1. Introduction
Developing industrially focused mathematical models is one of the grand research challenges for the design, operation and commercialisation of next generation sustainable chemical and biochemical processes. Due to the lack of petroleum resources and the severe environmental issues surrounding them, microorganism based bio-production processes have become an attractive candidate to substitute traditional chemical processes for the industrial synthesis of platform chemicals and high-value materials 1–3. Given the sophisticated metabolisms, two characteristics exist in most bio-production processes. The first is that different strains and species share similar behaviour with respect to biomass growth, nutrient consumption, and bioproduct accumulation due to their delicate metabolic regulation mechanisms4,5. Whilst the second is that bioprocesses are difficult to reproduce, meaning that their performance varies from batch to batch even under similar operating conditions, as metabolic reactions are sensitive to the change of culture environment6,7.
At this moment, different predictive models have been proposed to account for bioprocess complexities. On the one hand, elaborate kinetic models have been developed by embedding new physical understandings into classic models such as the Monod and the Droop model8,9. These have been used to simulate, optimise, and scale up both fermentation processes and algal photo-production systems7,10. However, identifying a correct model structure to quantify the physical knowledge is a challenging task, usually with long development times. This often results in a complex model structure leading to issues with parameter estimation and identifiability, and sacrificing the model’s predictive capability 11. On the other hand, frontier machine learning models such as artificial neural networks, Gaussian processes, and reinforcement learning have been applied for bioprocess dynamic modelling and online optimisation, and their competency has been reported in a number of publications12–14. Although these data-driven models can well capture complex process behaviours in a specific operating range without prior physical knowledge, they suffer from other inherent weaknesses, such as the risk in model overfitting and difficulties in extrapolating a broader range of metabolism governed process behaviours11,15.
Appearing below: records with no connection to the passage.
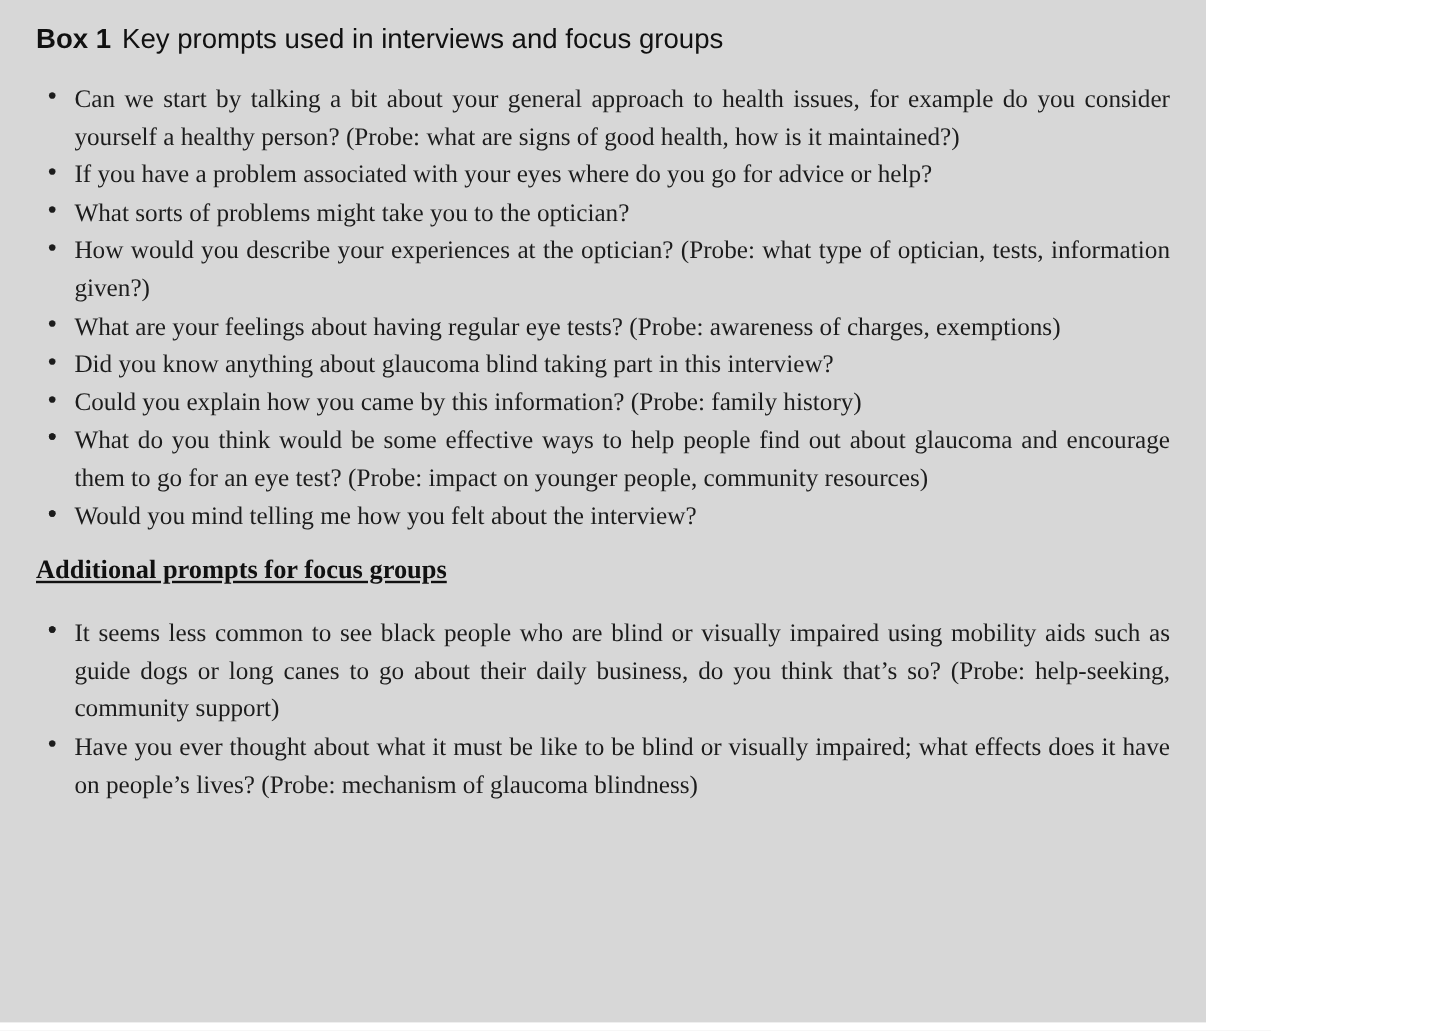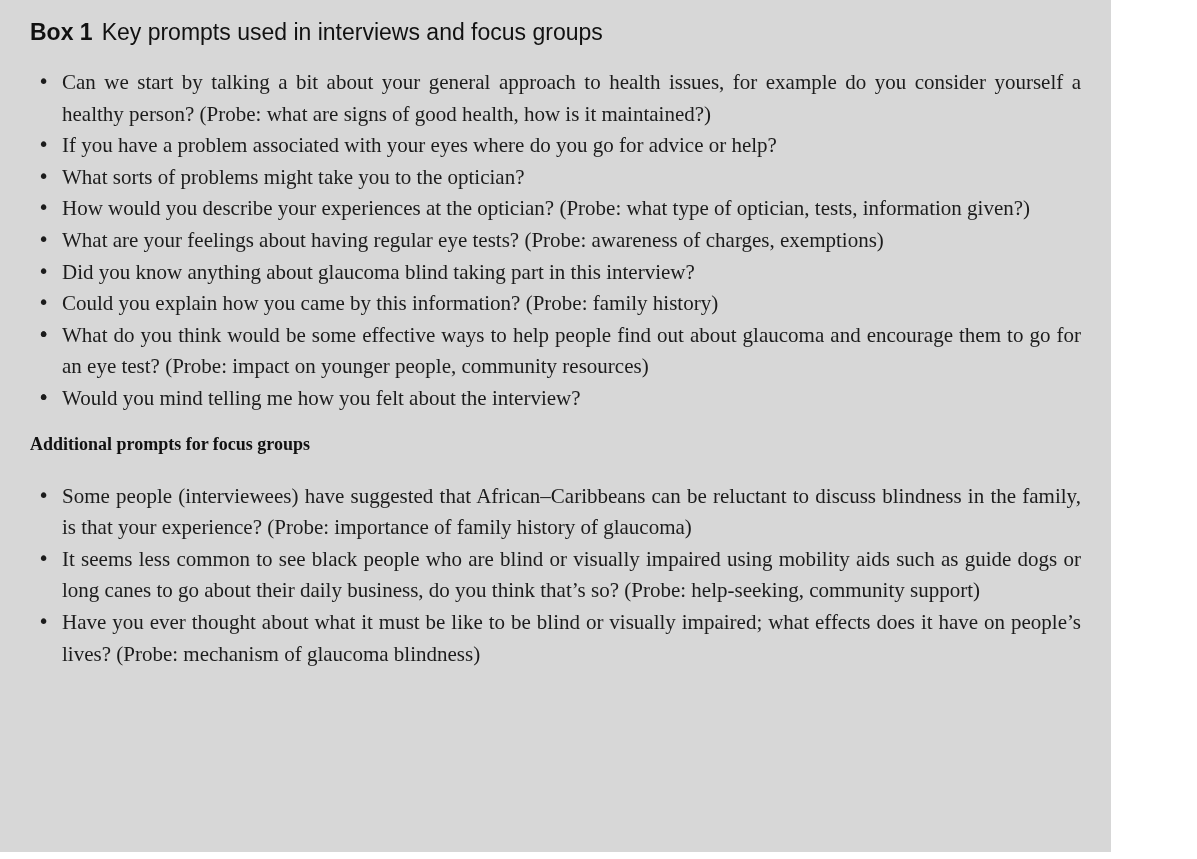"Box 1 Key prompts used" .box { width: 1111px -> 1005px }
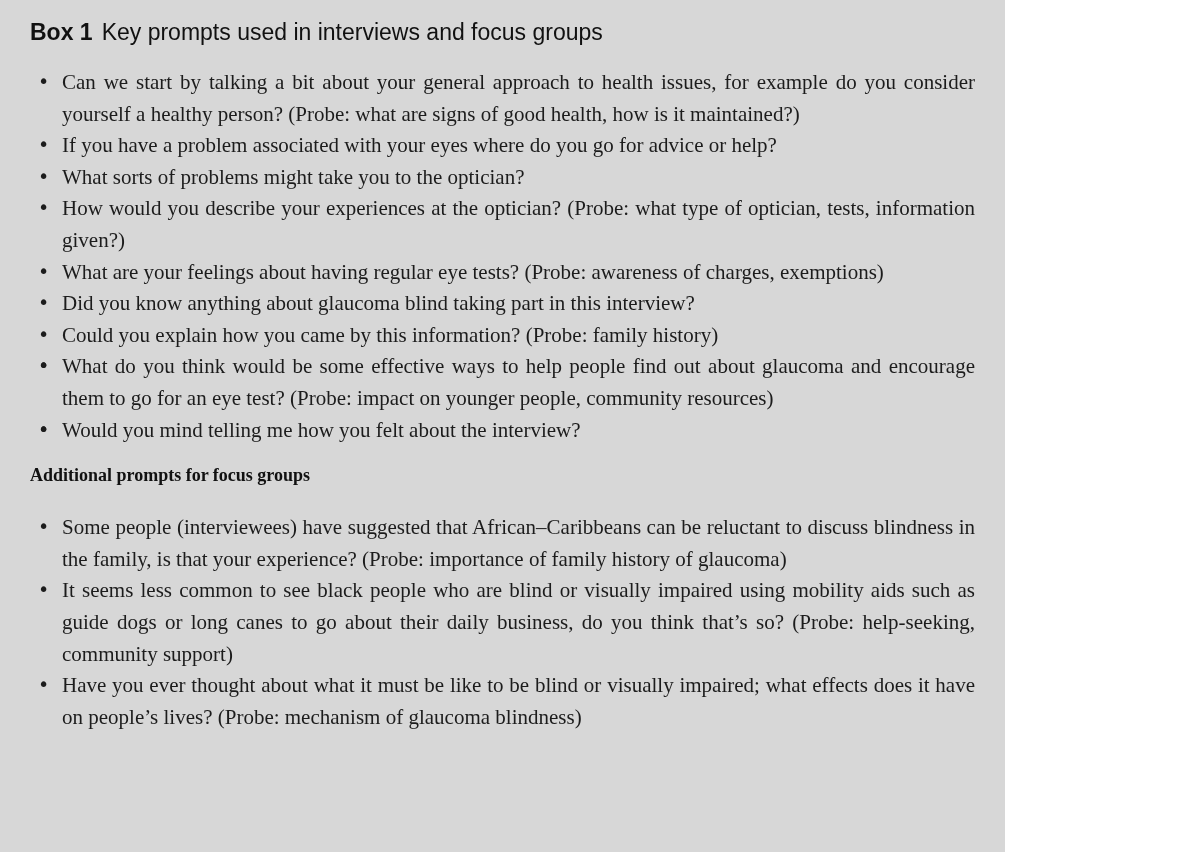"Additional prompts for focus groups" .subheading { font-size: 18px -> 22px; text-decoration: none -> underline }
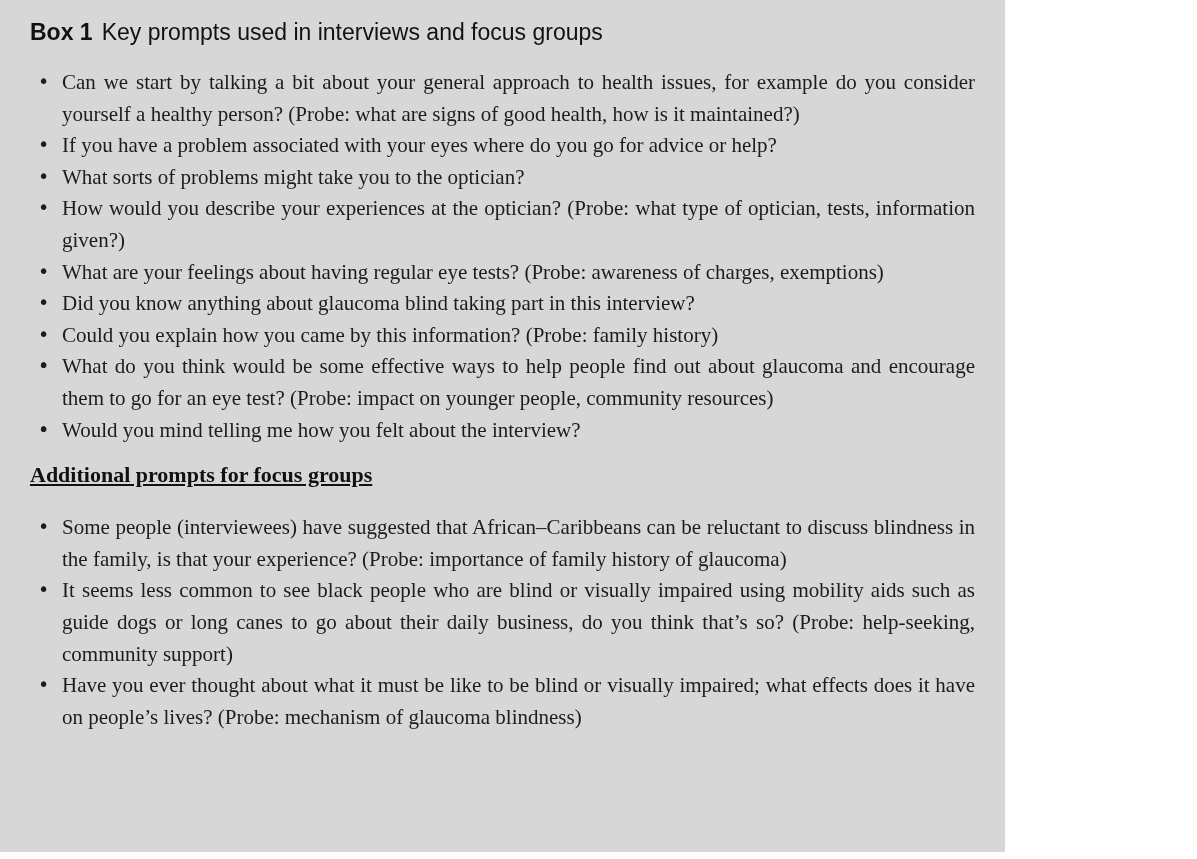"Some people (interviewees) have" span { html: <span>Some people (interviewees) have suggested that African–Caribbeans can be reluctant to discuss blindness in the family, is that your experience? (Probe: importance of family history of glaucoma)</span> -> none }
To resolve these challenges, a third modelling strategy – hybrid modelling – has been proposed in recent years 16. This strategy aims to combine physical knowledge and machine learning into a hybrid model structure to inherit the respective advantages of both kinetic models and data-driven models. The structure of a hybrid model is flexible (e.g. parallel structure or sequential structure) and depends on the amount of available physical information and process data 17. In spite of its merits and industrial potential, there exists only a few pioneering research studies attempting to improve and apply this technology into bioprocess engineering 18–20. In addition, hybrid model identification remains a challenge, as its kinetic aspect suffers from difficulties in quantifying physical knowledge and its data-driven part poses risks in overfitting. As a result, this study aims to develop a general framework that integrates state-of-the-art automatic model structure identification technology into the hybrid modelling strategy to facilitate its future industrial applications in bioprocess engineering.